**DIRECTIONS FOR THIS TASK**
The data below holds the lines to copy: everything from the line containing "(386, 607) none" to the line containing "(495, 427) none", both ends included, set down exactly.

**PROVIDED DATA**
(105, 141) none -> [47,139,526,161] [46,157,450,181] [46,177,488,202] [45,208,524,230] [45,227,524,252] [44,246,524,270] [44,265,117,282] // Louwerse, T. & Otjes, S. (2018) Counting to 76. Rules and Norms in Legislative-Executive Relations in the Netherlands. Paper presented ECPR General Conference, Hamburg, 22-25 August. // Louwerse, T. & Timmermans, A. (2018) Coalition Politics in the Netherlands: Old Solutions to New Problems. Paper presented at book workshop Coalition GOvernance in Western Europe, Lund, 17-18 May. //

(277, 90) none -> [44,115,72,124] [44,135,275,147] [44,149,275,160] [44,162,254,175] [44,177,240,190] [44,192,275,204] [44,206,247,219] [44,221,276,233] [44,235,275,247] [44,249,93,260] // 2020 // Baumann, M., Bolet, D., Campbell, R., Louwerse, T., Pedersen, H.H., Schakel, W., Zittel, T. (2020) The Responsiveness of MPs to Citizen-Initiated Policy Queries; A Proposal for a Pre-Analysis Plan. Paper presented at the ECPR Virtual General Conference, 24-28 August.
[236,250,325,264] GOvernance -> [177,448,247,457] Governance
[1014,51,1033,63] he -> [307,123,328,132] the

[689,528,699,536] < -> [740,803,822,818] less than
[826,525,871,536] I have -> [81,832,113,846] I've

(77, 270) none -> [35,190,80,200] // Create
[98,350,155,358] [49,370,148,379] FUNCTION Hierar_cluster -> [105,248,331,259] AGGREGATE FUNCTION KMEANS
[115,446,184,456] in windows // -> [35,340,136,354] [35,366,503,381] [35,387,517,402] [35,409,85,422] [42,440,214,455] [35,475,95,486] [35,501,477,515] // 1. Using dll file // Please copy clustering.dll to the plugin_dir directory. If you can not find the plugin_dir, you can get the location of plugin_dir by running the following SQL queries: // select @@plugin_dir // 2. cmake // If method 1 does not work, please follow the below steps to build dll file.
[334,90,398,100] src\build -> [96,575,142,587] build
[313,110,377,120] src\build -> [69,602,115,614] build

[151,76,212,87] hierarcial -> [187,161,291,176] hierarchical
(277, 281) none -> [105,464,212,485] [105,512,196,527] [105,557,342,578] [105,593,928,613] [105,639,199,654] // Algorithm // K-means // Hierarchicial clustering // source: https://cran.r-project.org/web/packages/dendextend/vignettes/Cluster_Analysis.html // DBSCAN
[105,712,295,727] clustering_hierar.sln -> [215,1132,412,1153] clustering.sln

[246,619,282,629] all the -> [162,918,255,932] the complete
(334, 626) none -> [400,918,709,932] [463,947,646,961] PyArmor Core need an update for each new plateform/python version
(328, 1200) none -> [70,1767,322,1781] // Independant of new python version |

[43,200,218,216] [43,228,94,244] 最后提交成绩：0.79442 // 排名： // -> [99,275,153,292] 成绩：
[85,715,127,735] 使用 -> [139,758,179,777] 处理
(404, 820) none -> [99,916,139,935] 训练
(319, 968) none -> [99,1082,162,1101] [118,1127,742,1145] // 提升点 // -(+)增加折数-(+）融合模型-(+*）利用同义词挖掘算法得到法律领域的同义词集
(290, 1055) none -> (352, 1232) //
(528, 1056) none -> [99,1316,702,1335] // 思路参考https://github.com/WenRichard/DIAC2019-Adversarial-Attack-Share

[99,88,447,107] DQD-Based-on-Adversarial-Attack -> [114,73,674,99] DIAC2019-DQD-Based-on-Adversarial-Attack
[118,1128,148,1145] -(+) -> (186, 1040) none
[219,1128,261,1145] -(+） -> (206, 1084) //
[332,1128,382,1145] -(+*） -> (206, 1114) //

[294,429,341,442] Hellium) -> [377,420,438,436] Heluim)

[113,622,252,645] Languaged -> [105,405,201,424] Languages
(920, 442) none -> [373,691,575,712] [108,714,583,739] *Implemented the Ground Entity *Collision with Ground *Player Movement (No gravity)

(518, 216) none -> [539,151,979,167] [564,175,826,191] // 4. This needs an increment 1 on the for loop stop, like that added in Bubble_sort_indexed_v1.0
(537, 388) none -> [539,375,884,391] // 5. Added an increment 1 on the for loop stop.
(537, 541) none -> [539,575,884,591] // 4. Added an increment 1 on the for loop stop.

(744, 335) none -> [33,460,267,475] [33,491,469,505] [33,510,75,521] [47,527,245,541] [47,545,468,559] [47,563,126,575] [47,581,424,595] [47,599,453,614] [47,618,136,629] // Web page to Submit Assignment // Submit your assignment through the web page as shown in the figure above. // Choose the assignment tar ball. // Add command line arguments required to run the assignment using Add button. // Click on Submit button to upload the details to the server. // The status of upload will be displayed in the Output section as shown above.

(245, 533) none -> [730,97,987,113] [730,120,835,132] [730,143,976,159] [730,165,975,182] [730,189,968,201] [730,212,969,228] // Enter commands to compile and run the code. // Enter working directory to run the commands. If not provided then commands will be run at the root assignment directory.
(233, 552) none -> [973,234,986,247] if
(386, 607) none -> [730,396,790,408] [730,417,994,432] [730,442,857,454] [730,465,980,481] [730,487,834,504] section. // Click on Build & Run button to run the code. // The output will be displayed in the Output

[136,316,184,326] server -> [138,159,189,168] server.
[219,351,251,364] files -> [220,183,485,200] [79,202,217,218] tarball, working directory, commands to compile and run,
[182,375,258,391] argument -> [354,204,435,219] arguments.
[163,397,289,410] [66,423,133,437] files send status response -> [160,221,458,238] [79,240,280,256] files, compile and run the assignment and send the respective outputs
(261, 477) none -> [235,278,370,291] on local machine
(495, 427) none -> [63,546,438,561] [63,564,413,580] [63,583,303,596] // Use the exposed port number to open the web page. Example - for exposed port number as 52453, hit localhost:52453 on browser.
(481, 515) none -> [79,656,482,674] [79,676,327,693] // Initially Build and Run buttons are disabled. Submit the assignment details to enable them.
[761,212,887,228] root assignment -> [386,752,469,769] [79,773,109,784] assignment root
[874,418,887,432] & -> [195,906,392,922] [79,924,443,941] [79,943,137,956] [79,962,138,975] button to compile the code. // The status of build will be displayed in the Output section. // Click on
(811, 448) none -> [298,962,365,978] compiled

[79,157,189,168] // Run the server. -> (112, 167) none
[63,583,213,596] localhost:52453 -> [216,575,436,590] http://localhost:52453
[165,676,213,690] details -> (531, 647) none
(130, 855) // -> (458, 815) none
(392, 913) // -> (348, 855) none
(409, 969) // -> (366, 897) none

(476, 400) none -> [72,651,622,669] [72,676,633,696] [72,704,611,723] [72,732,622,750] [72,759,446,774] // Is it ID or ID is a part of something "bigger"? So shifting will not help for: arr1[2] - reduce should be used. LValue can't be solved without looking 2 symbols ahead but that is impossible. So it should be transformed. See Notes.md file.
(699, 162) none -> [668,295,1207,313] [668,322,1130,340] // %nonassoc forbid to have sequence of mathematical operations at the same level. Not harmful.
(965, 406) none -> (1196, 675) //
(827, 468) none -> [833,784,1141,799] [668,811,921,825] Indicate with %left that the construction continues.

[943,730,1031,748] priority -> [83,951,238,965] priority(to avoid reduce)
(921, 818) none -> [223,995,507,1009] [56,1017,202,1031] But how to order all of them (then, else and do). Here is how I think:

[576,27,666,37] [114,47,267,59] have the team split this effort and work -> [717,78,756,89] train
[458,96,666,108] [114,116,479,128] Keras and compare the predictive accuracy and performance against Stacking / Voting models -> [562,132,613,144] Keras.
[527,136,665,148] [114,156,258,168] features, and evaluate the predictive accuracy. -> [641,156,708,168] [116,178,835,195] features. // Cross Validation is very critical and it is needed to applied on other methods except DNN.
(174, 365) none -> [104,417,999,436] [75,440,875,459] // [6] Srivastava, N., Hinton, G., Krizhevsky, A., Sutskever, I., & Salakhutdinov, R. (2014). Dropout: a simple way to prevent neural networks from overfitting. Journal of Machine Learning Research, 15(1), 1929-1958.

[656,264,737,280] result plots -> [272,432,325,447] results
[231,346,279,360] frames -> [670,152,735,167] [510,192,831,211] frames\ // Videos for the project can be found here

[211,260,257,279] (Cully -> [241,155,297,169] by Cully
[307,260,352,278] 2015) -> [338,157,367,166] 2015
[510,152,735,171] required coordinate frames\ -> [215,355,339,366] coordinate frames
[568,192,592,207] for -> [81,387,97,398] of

**ANSWER FOR THE TASK**
(386, 607) none -> [730,396,790,408] [730,417,994,432] [730,442,857,454] [730,465,980,481] [730,487,834,504] section. // Click on Build & Run button to run the code. // The output will be displayed in the Output

[136,316,184,326] server -> [138,159,189,168] server.
[219,351,251,364] files -> [220,183,485,200] [79,202,217,218] tarball, working directory, commands to compile and run,
[182,375,258,391] argument -> [354,204,435,219] arguments.
[163,397,289,410] [66,423,133,437] files send status response -> [160,221,458,238] [79,240,280,256] files, compile and run the assignment and send the respective outputs
(261, 477) none -> [235,278,370,291] on local machine
(495, 427) none -> [63,546,438,561] [63,564,413,580] [63,583,303,596] // Use the exposed port number to open the web page. Example - for exposed port number as 52453, hit localhost:52453 on browser.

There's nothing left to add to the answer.